The Medical Staff, local and foreign in TTSH where my aunt was warded before she past away… WAS CERTAINLY… UNProfessional… Or even Deliberately So as some of the comments posted here suggested. Far from it!
A. But first on Health Minister Khaw’s blame on that pump manufacturer. Indeed he must have been told by KKH. But that beckoned the SIMPLE Question as to why niether did…
1. Mr. Khaw mention about KKH OR him asking KKH to IMMEDIATELY MARK those 2 DIFFERENTLY RATED Pump Units with Permanent Paint for IDENTIFICANTION???

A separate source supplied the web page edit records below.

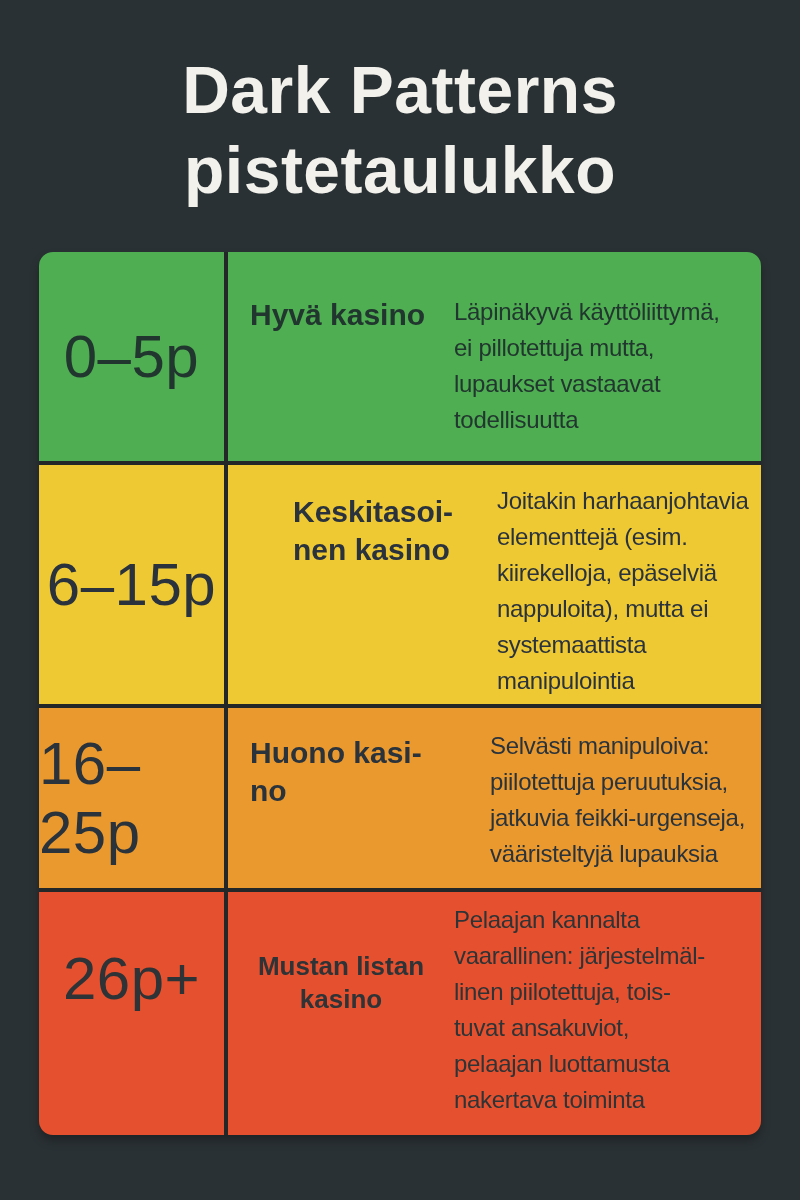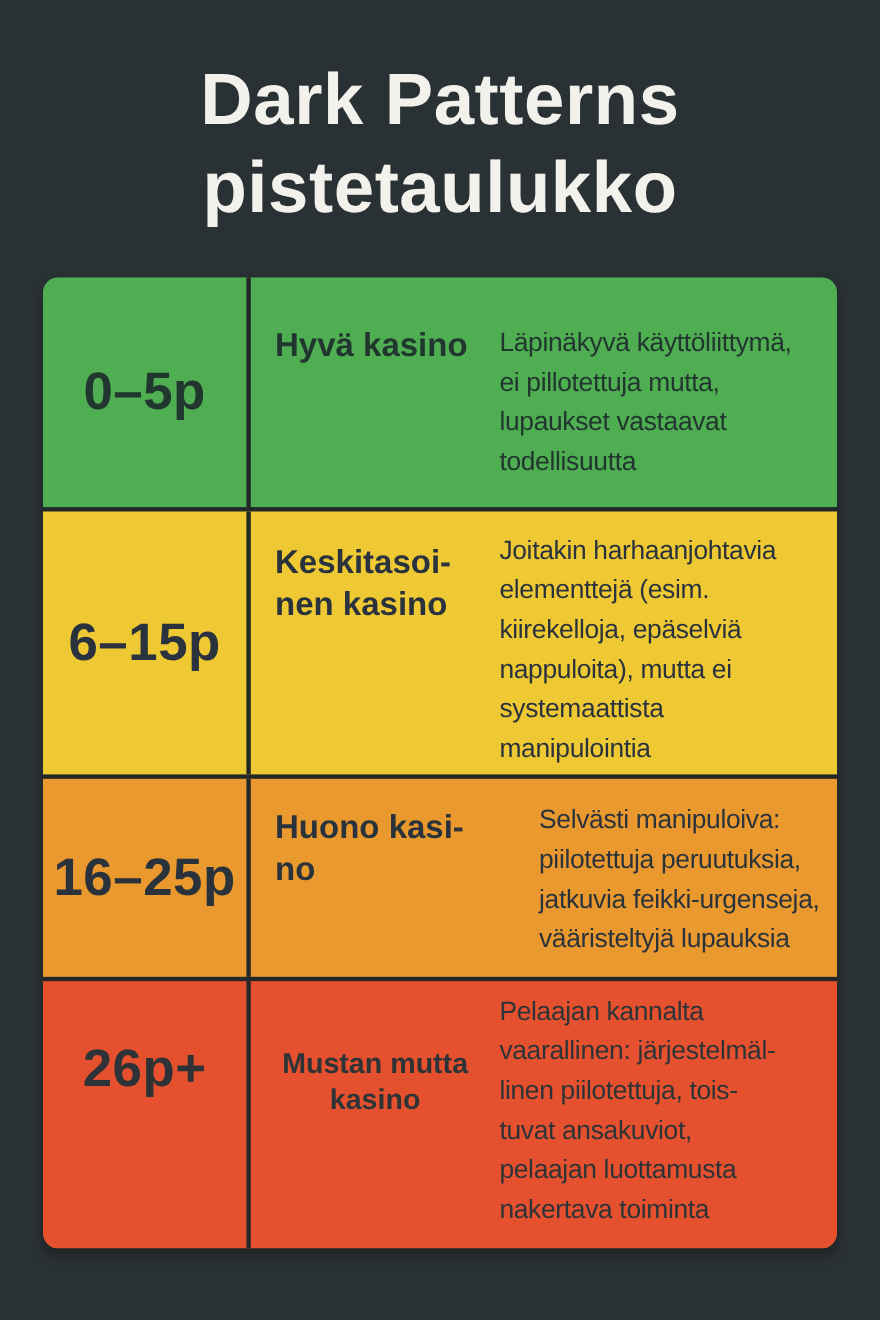--- a/index.html
+++ b/index.html
@@ -38,40 +38,40 @@
   .row.r1 { height: 209px; }
   .row.r2 { height: 239px; }
   .row.r3 { height: 180px; }
   .row.r4 { height: 243px; }
   .score {
     width: 185px;
     flex: 0 0 185px;
     display: flex;
     align-items: center;
     justify-content: center;
-    font-size: 48px;
-    font-weight: 700;
+    font-size: 60px;
+    font-weight: 400;
     letter-spacing: 0.5px;
   }
   .r4 .score {
     align-items: flex-start;
     padding-top: 52px;
   }
   .vdiv {
     width: 4px;
     flex: 0 0 4px;
     background: #232728;
   }
   .content {
     flex: 1;
     display: flex;
     align-items: flex-start;
   }
   .r1 .content { padding-top: 42px; justify-content: center; }
-  .r2 .content { padding-top: 18px; }
+  .r2 .content { padding-top: 18px; padding-left: 43px; }
   .r3 .content { padding-top: 20px; gap: 36px; }
   .r4 .content { padding-top: 10px; }
   .label {
     width: 226px;
     flex: 0 0 226px;
     padding-left: 22px;
     font-size: 30px;
     font-weight: 700;
     line-height: 38px;
     white-space: pre-line;
@@ -142,21 +142,21 @@
 piilotettuja peruutuksia,
 jatkuvia feikki-urgenseja,
 vääristeltyjä lupauksia</div>
       </div>
     </div>
 
     <div class="row r4" style="background-color: rgb(229, 81, 46); color: rgb(45, 51, 54);">
       <div class="score">26p+</div>
       <div class="vdiv" style="background-color: rgb(35, 39, 40);"></div>
       <div class="content">
-        <div class="label">Mustan mutta
+        <div class="label">Mustan listan
 kasino</div>
         <div class="desc">Pelaajan kannalta
 vaarallinen: järjestelmäl-
 linen piilotettuja, tois-
 tuvat ansakuviot,
 pelaajan luottamusta
 nakertava toiminta</div>
       </div>
     </div>
 

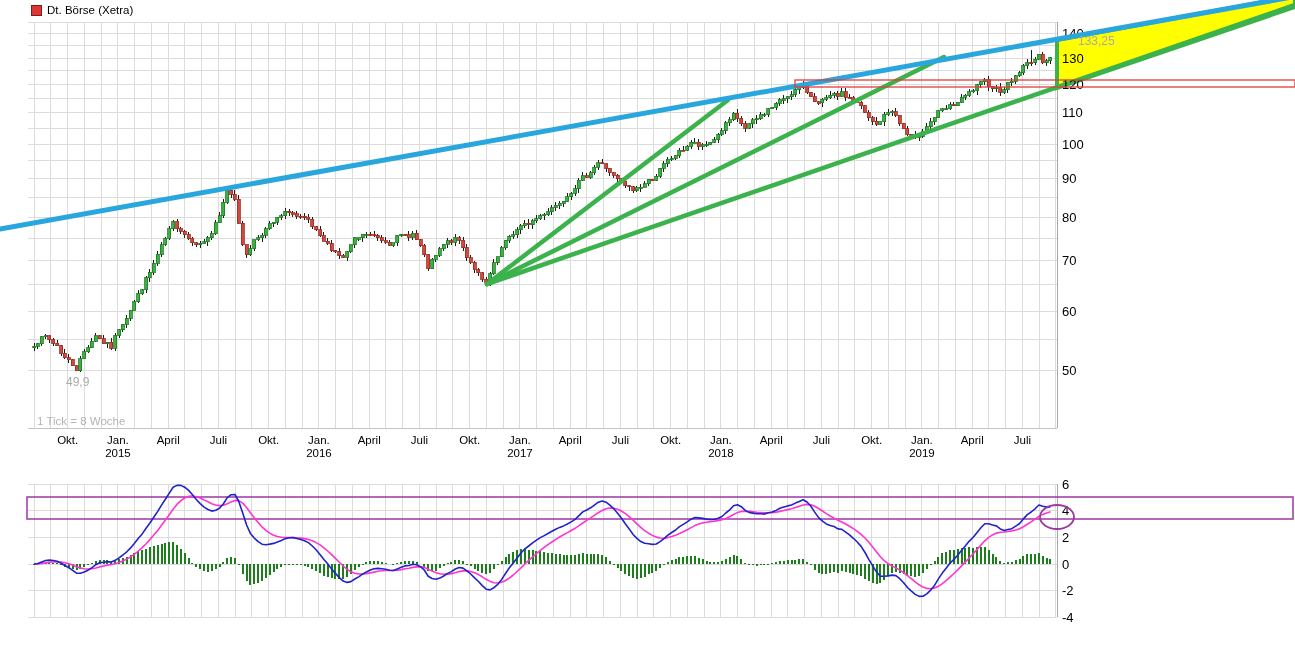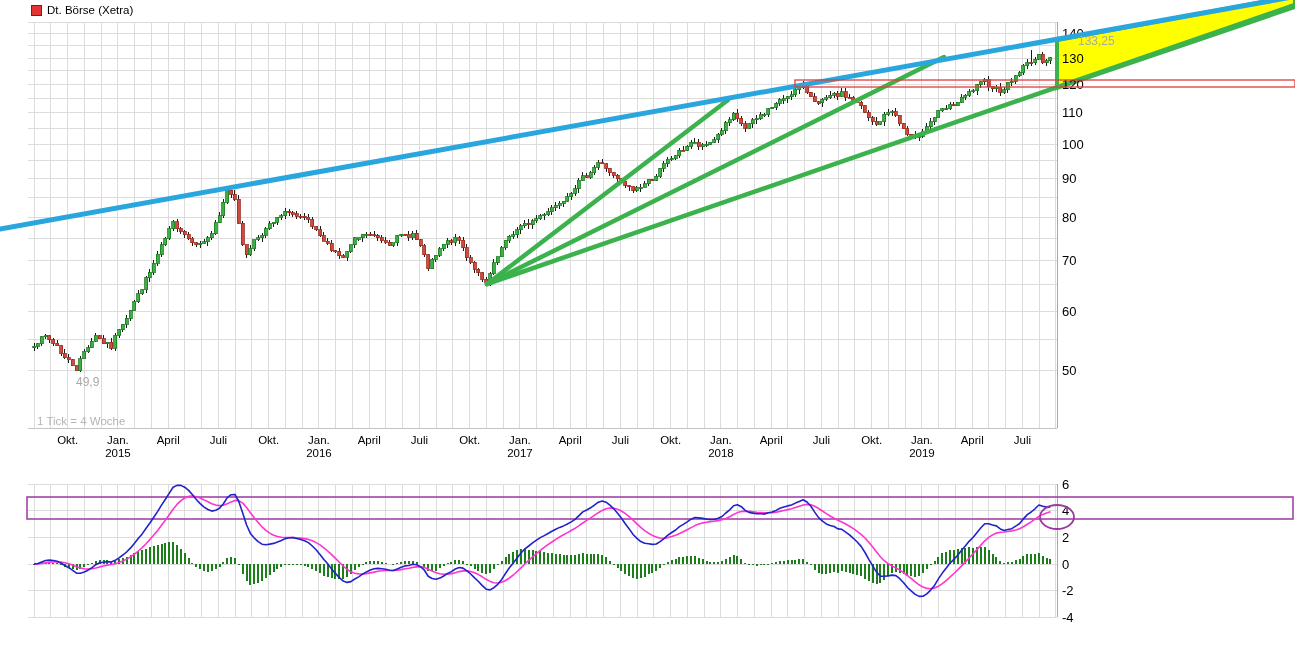--- a/index.html
+++ b/index.html
@@ -6,21 +6,21 @@
   .stage{position:relative;width:1295px;height:650px;background:#fff;overflow:hidden;
          font-family:"Liberation Sans",sans-serif;}
   .stage svg{position:absolute;left:0;top:0;}
   .legend-top{position:absolute;left:31px;top:4px;display:flex;align-items:center;gap:5px;
               font-size:11.5px;color:#000;}
   .swatch{display:inline-block;width:9px;height:9px;border:1px solid rgba(0,0,0,.45);}
   .macd-legend{position:absolute;left:0;top:466px;height:14px;width:1060px;font-size:11.5px;color:#000;}
   .macd-item{position:absolute;top:0;display:flex;align-items:center;gap:6px;}
   .float-label{position:absolute;color:#a9a9a9;font-size:12px;white-space:nowrap;}
   .lbl-high{left:1041px;top:34px;margin-left:37px;}
-  .lbl-low{left:76px;top:375px;}
+  .lbl-low{left:66px;top:375px;}
   .lbl-ticknote{left:37px;top:415px;color:#b4b4b4;font-size:11.5px;}
 </style>
 </head>
 <body>
 
 <div class="stage">
   <svg id="main-svg" width="1295" height="650" viewBox="0 0 1295 650">
       <g>
         <line x1="34.2" y1="22" x2="34.2" y2="428" stroke="#dcdcdc" stroke-width="1" shape-rendering="crispEdges"></line>
         <line x1="50.95" y1="22" x2="50.95" y2="428" stroke="#dcdcdc" stroke-width="1" shape-rendering="crispEdges"></line>
@@ -1055,14 +1055,14 @@
     </svg>
 
   <div class="legend-top">
     <span class="swatch" style="background: rgb(224, 53, 53);"></span>
     <span>Dt. Börse (Xetra)</span>
   </div>
 
 
   <div class="float-label lbl-high">133,25</div>
   <div class="float-label lbl-low">49,9</div>
-  <div class="float-label lbl-ticknote">1 Tick = 4 Woche</div>
+  <div class="float-label lbl-ticknote">1 Tick = 8 Woche</div>
 </div>
 
 </body></html>

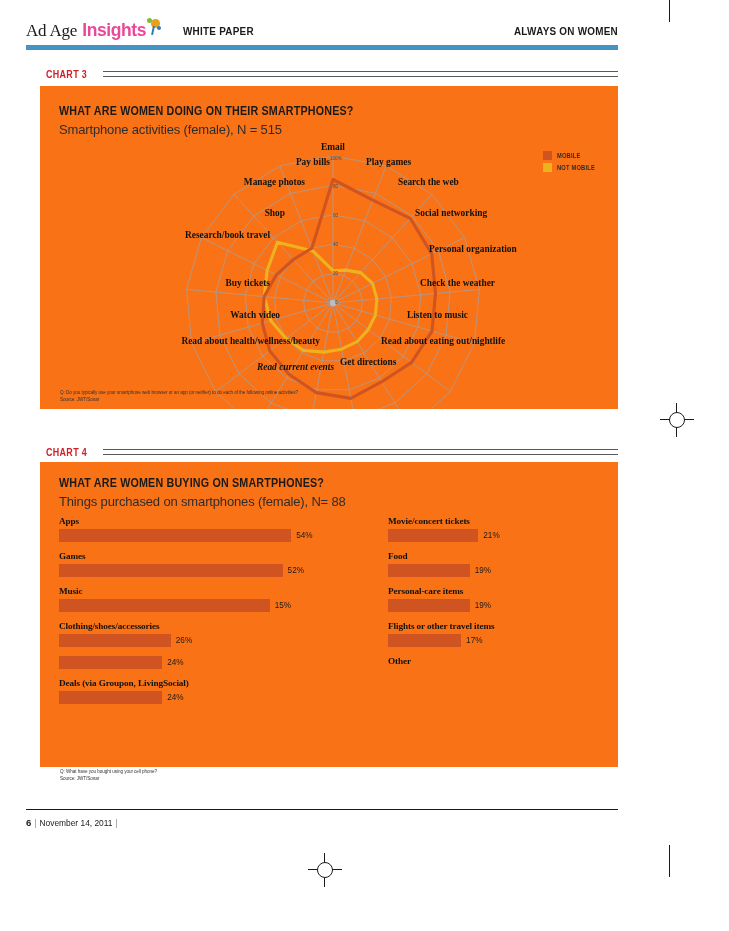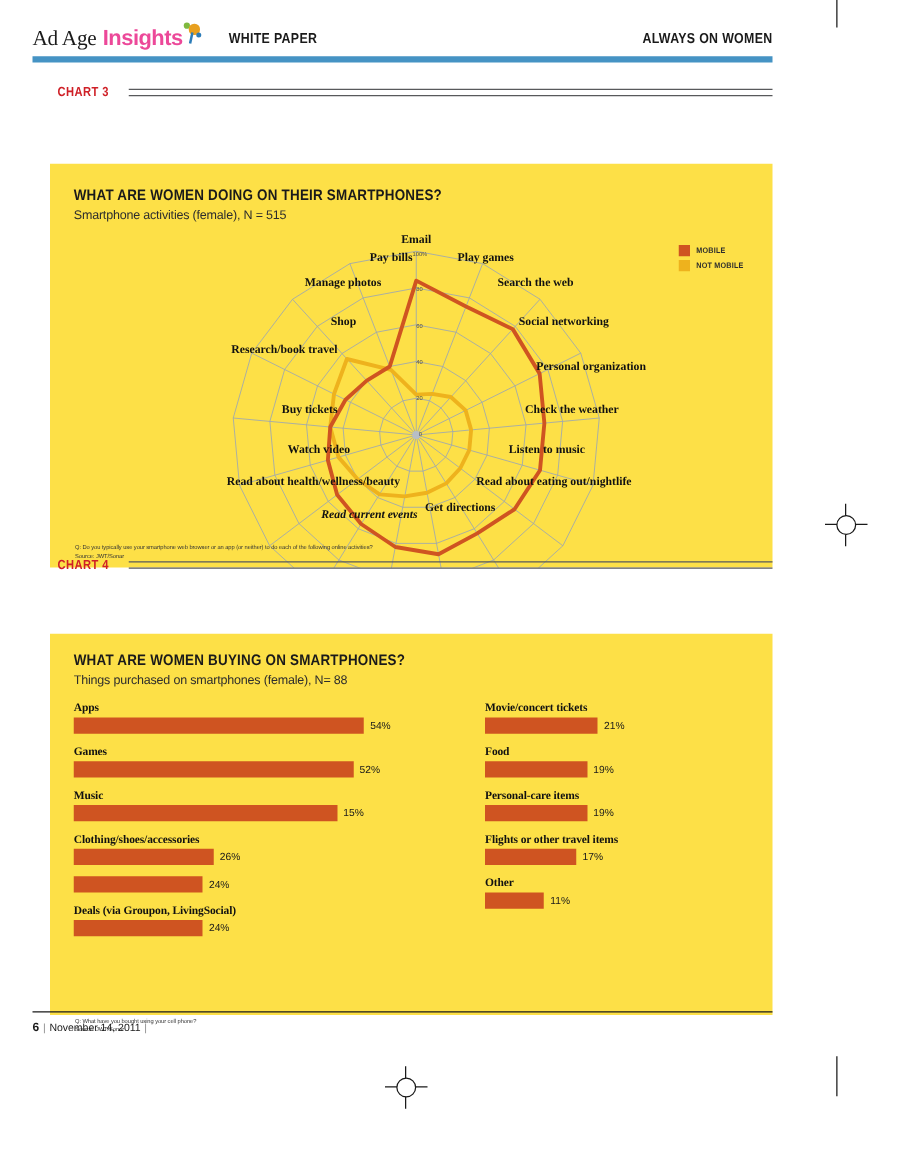--- a/index.html
+++ b/index.html
@@ -31,24 +31,24 @@
   .white-paper{position:absolute;left:157px;top:7px;font-weight:bold;font-size:11.5px;
       letter-spacing:0.3px;color:#1a1a1a;transform:scaleX(.86);transform-origin:left center;}
   .always-on{position:absolute;right:0;top:7px;font-weight:bold;font-size:11.5px;
       letter-spacing:0.3px;color:#1a1a1a;transform:scaleX(.86);transform-origin:right center;}
   .header-rule{position:absolute;left:26px;top:45px;width:592px;height:5px;background:#4593c4;}
 
   
   .chart-label{position:absolute;font-weight:bold;font-size:10.5px;color:#cf2027;
       letter-spacing:0.4px;transform:scaleX(.85);transform-origin:left center;}
   .chart-rule{position:absolute;height:4px;border-top:1.4px solid #58595b;border-bottom:1.4px solid #58595b;}
-  .panel{position:absolute;background:#fde047;margin-top:45px;}
+  .panel{position:absolute;background:#f97316;}
   .panel-title{position:absolute;font-weight:bold;font-size:12.2px;color:#1a1a1a;
       letter-spacing:0.2px;transform:scaleX(.88);transform-origin:left center;}
-  .panel-sub{position:absolute;font-size:10px;color:#2d2d2d;letter-spacing:-0.15px;}
+  .panel-sub{position:absolute;font-size:13px;color:#2d2d2d;letter-spacing:-0.15px;}
   .footnote{position:absolute;font-size:4.6px;line-height:1.55;color:#333;letter-spacing:-0.05px;}
 
   
   .radar-wrap{position:absolute;}
   .radar-label{position:absolute;font-family:"Liberation Serif",serif;font-weight:bold;
       font-size:9.4px;color:#111;white-space:nowrap;line-height:1.15;}
   .radar-label.c{text-align:center;}
   .radar-label.r{text-align:right;}
   .tick{position:absolute;font-size:4.6px;color:#4b4b4b;font-family:"Liberation Sans",sans-serif;}
 
@@ -266,24 +266,20 @@
         </div>
         <div class="bar-item" style="position: relative; margin-bottom: 9px;">
           <div class="bar-name">Flights or other travel items</div>
           <div class="bar-row">
             <div class="bar-fill" style="width: 73.1px; background: rgb(207, 84, 33);"></div>
             <div class="bar-val">17%</div>
           </div>
         </div>
         <div class="bar-item" style="position: relative; margin-bottom: 9px;">
           <div class="bar-name">Other</div>
-          <div class="bar-row">
-            <div class="bar-fill" style="width: 47.3px; background: rgb(207, 84, 33);"></div>
-            <div class="bar-val">11%</div>
-          </div>
         </div>
       </div>
 
     <div class="footnote" style="left:20px;top:306px;">
       <div>Q: What have you bought using your cell phone?</div>
       <div>Source: JWT/Sonar</div>
     </div>
   </div>
 
   <div class="footer-rule"></div>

2. And ALSO… Why is it that KKH’s “Medical Safety” Department Unit DID NOT have this done and the manufacturer informed to date???
3. Thus… Why did Mr. Khaw who WAS NOT there when it happen… ABLE TO Dismiss it as NOT due to Staff Fatigue from work overload??? Clearly, he couldn’t have known then except informed by KKH Supervisory/Senior Staff!… Sounds more like a TACTICAL response by Mr. Khaw to protect KKH or not?!!!
B. Secondly, about medical staff in hospitals. Depending on ward type Class and illness(es) in any ward… The Stress Level and it’s Occurance Frequencies DO differ. And certain old folks DO add to their Stress due partly to their Lower Thresholds of Pain & Etc Tolerance. Lack of knowledge and understanding about their medical conditions, cause of their illness(es) and it’s changes Plus EFFECTS of Medications ARe also contributing factors!…
My aunt was well-cared for in TTSH. no doubt about that. But I witnessed all the stress in her wards – BOTH patients and staff! And due in part to education and lack of “Strret-wise” working experience… I noted and gingerly communicated with doctors and physiotherapists that…
1. It is NOT a good idea to explain 100% truth to all patients… Especially those old and ignorant of their conditions and who also Clamour About wanting to go home before they are medically fit to. As the doctors can unwittingly cause their patients to PESTER their NURSES about discharging them. Why?… And the cause…
2. I told them never to explain to such patients like my aunt about this and that they have to do… BECAUSE they won’t, don’t or even refuse to except any sane medical reasoning for needing to be ward for some more days!!!…
3. That said… I told them never to say that tomorrow is a Saturday, there’ll be no physio and following day is a Sunday… So we’ll see you (Patient) on Monday! It’s A WHAMMY to a Die-Hard patient who insist endlessly to go home home!
DOTORS and Dear FLORENCE NIGHTGALE NURSES out there!!!… Please take careful note here… That…
Sometimes more IS less… And less IS MORE!!! God Bless You All!!!